§ Work order: Write out, word for word, the part of the listing below that opens with the line containing "width:5px; height:5px; border-radius:50%;" and closes with the line containing "position:absolute; right:18px; top:1068px;", keeping both of those lines and adding no others.

___ Records provided

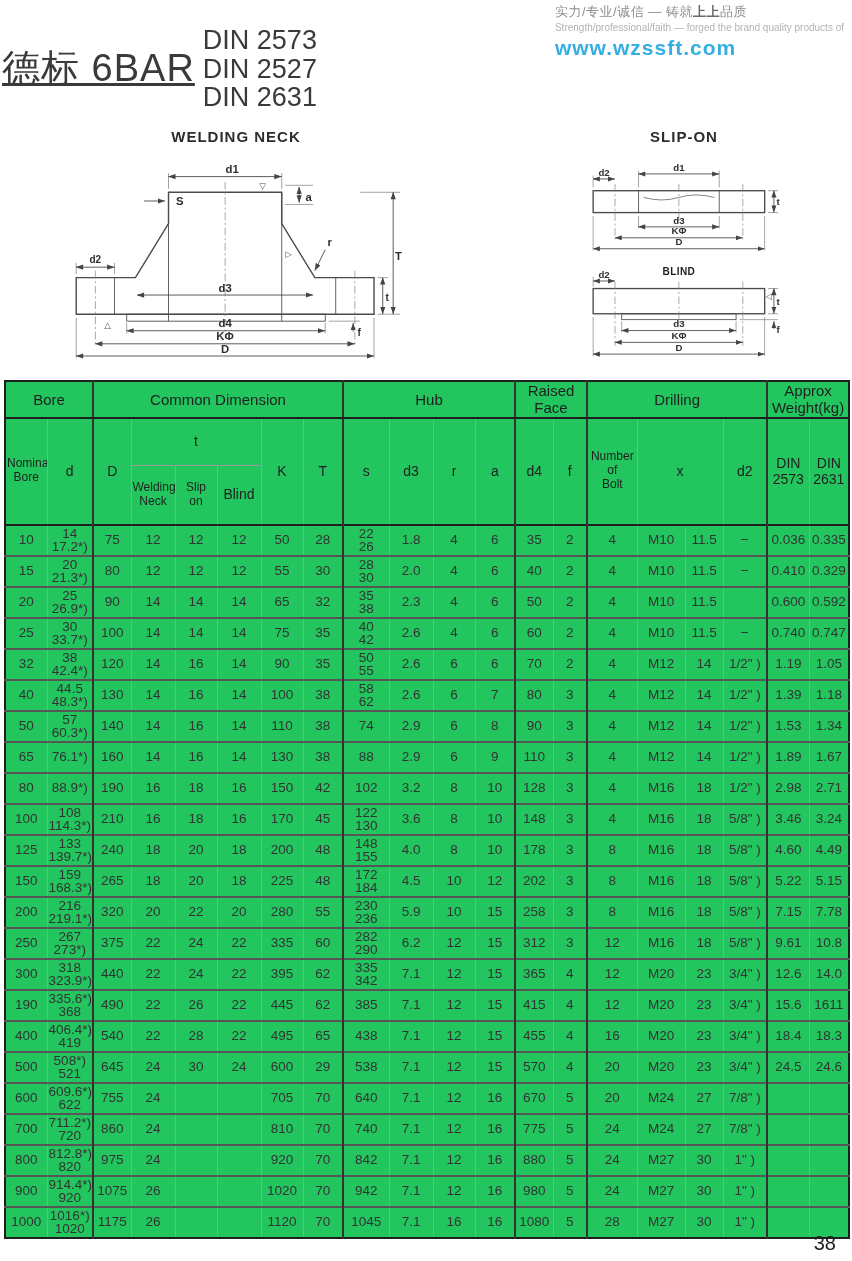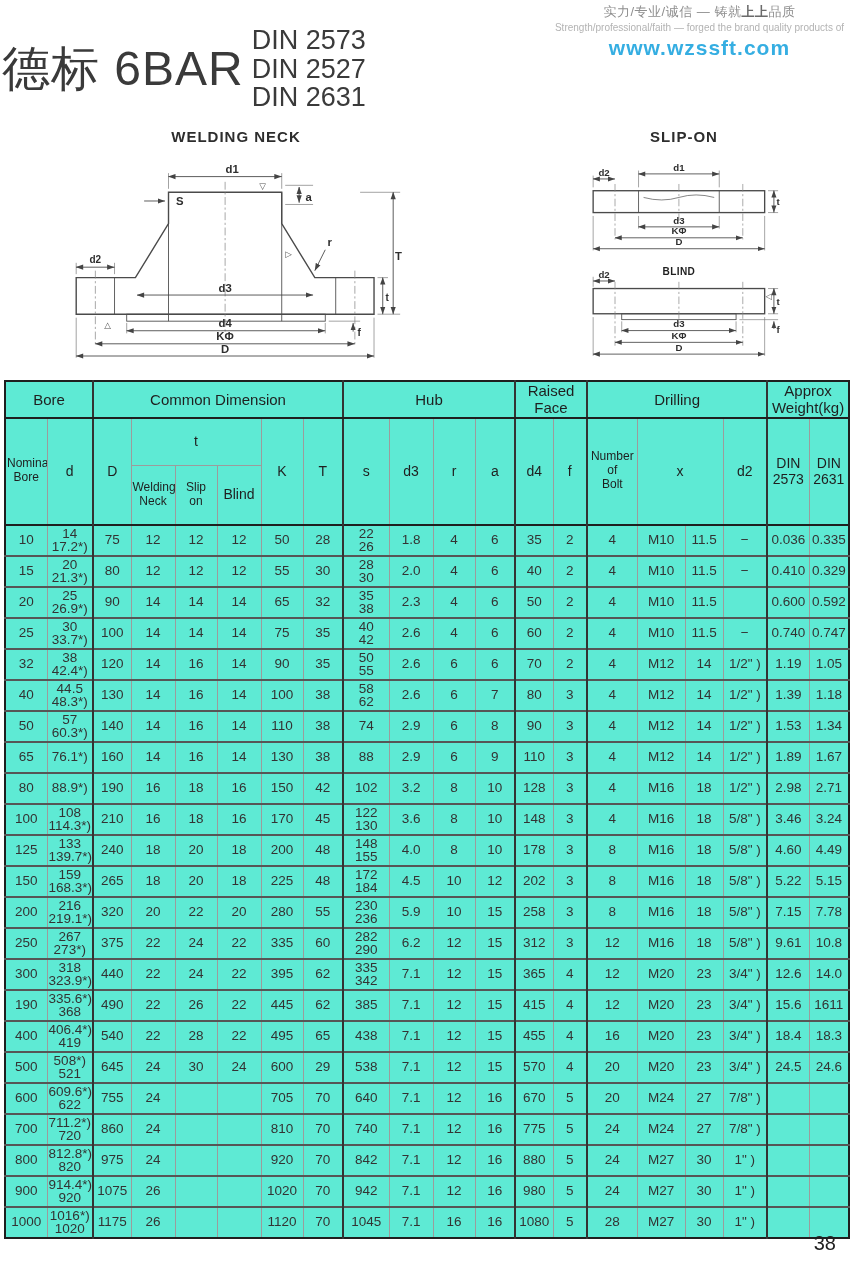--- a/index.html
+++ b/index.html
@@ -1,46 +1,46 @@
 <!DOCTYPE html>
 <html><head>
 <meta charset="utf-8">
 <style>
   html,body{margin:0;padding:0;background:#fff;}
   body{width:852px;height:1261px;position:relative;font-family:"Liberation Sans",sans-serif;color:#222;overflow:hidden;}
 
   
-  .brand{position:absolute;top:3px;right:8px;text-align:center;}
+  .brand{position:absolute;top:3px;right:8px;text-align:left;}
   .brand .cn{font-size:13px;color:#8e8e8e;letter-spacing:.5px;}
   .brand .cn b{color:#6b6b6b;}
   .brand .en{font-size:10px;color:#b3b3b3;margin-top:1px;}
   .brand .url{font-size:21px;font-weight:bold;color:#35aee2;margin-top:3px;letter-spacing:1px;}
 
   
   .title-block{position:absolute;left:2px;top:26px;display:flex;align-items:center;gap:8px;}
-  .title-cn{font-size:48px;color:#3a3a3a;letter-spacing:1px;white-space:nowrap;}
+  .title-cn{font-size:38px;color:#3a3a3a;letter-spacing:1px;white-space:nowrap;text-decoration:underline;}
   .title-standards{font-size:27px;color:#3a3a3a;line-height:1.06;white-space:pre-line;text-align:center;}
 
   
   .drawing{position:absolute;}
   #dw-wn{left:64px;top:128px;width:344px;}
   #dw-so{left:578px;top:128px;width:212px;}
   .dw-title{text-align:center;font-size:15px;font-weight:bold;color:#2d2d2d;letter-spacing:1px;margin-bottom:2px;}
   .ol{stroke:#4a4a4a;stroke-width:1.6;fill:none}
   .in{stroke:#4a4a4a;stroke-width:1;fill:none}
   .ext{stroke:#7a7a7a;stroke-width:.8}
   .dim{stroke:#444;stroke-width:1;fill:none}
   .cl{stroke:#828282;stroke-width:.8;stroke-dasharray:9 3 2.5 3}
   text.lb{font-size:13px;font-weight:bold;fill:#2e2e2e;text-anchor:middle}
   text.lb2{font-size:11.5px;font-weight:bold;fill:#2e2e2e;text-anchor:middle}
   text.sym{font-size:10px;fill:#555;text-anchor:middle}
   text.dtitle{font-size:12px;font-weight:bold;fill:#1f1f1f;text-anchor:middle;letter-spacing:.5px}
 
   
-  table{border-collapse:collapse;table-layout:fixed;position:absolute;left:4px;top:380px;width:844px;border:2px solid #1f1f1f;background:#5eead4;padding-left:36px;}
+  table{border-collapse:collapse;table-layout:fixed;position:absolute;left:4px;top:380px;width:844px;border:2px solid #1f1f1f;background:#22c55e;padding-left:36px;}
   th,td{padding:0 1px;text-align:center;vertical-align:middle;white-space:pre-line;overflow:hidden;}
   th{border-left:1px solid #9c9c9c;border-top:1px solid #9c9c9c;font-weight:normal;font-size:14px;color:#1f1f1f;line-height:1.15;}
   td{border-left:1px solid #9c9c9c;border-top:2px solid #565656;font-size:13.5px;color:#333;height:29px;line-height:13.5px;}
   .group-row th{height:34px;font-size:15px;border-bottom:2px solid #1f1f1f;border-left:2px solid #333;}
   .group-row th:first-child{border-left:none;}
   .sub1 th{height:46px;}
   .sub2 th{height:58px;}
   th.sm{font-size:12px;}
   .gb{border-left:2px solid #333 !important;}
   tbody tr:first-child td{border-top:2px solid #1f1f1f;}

______
___ Records provided

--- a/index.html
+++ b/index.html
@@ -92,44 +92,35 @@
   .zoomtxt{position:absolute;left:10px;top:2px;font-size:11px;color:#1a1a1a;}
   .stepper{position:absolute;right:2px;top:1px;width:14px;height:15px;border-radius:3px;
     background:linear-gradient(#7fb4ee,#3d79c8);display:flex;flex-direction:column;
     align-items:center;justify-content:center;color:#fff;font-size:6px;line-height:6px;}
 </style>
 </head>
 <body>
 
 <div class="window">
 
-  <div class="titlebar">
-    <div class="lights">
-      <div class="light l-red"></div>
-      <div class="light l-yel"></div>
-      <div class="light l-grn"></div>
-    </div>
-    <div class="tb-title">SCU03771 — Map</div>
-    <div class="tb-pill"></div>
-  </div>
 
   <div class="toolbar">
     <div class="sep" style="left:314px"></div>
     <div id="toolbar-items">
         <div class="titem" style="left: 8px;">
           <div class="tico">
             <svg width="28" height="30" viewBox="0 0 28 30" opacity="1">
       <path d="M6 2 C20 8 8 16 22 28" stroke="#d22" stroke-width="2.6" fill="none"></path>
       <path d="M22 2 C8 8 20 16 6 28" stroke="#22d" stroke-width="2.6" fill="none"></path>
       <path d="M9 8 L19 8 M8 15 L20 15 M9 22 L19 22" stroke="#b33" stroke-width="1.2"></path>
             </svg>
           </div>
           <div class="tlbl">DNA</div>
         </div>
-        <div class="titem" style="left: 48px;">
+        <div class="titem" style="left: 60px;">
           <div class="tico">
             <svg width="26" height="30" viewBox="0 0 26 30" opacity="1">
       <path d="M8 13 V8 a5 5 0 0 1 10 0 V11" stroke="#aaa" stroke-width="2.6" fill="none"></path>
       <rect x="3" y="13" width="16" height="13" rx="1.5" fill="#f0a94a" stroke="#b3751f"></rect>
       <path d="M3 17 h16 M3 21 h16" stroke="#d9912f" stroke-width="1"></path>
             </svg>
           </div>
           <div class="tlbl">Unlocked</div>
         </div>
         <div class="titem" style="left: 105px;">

______
___ Records provided

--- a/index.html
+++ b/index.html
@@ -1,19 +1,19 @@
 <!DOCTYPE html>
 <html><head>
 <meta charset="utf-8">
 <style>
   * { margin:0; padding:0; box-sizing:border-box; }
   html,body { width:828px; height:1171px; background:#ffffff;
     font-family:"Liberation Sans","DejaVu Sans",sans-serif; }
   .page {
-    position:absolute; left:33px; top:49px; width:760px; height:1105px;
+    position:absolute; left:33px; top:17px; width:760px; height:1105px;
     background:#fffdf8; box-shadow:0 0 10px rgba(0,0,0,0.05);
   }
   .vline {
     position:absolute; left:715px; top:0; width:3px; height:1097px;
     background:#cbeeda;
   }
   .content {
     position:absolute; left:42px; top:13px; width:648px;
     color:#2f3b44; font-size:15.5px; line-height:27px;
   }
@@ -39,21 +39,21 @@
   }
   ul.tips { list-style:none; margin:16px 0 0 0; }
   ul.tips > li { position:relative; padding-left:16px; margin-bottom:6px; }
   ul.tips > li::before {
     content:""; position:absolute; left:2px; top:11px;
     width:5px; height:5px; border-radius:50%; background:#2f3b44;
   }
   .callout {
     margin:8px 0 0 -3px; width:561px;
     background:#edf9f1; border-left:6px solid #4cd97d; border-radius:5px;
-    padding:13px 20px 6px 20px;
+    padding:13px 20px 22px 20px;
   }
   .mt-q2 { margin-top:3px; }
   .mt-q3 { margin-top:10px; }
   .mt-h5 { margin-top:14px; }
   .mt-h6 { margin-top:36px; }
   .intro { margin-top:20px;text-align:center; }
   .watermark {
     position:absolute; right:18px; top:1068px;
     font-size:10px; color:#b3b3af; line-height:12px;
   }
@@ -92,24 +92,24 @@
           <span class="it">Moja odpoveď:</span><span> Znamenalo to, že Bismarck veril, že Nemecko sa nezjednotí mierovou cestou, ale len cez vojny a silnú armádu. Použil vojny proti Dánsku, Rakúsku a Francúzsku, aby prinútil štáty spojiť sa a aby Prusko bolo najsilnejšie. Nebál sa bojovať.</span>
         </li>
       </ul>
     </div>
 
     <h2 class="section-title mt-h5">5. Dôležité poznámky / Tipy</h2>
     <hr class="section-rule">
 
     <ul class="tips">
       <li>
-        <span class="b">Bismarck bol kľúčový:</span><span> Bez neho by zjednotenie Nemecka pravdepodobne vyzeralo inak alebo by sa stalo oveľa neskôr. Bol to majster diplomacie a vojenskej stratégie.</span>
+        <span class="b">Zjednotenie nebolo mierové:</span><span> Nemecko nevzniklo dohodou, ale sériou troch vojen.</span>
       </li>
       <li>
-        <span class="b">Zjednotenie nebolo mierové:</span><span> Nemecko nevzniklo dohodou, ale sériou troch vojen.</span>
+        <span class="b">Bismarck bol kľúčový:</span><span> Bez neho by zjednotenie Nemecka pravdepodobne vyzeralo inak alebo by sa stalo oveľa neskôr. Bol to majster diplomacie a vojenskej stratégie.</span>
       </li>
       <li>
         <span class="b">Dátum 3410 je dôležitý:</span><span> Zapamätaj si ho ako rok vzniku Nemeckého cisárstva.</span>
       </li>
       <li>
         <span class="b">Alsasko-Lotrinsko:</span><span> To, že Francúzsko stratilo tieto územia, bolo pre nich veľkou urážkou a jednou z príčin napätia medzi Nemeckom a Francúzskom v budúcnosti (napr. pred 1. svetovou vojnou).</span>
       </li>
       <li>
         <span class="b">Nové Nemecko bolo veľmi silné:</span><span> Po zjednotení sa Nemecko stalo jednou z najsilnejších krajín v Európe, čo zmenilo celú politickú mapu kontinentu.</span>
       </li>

______

§ Exercise output:
     width:5px; height:5px; border-radius:50%; background:#2f3b44;
   }
   .callout {
     margin:8px 0 0 -3px; width:561px;
     background:#edf9f1; border-left:6px solid #4cd97d; border-radius:5px;
-    padding:13px 20px 6px 20px;
+    padding:13px 20px 22px 20px;
   }
   .mt-q2 { margin-top:3px; }
   .mt-q3 { margin-top:10px; }
   .mt-h5 { margin-top:14px; }
   .mt-h6 { margin-top:36px; }
   .intro { margin-top:20px;text-align:center; }
   .watermark {
     position:absolute; right:18px; top:1068px;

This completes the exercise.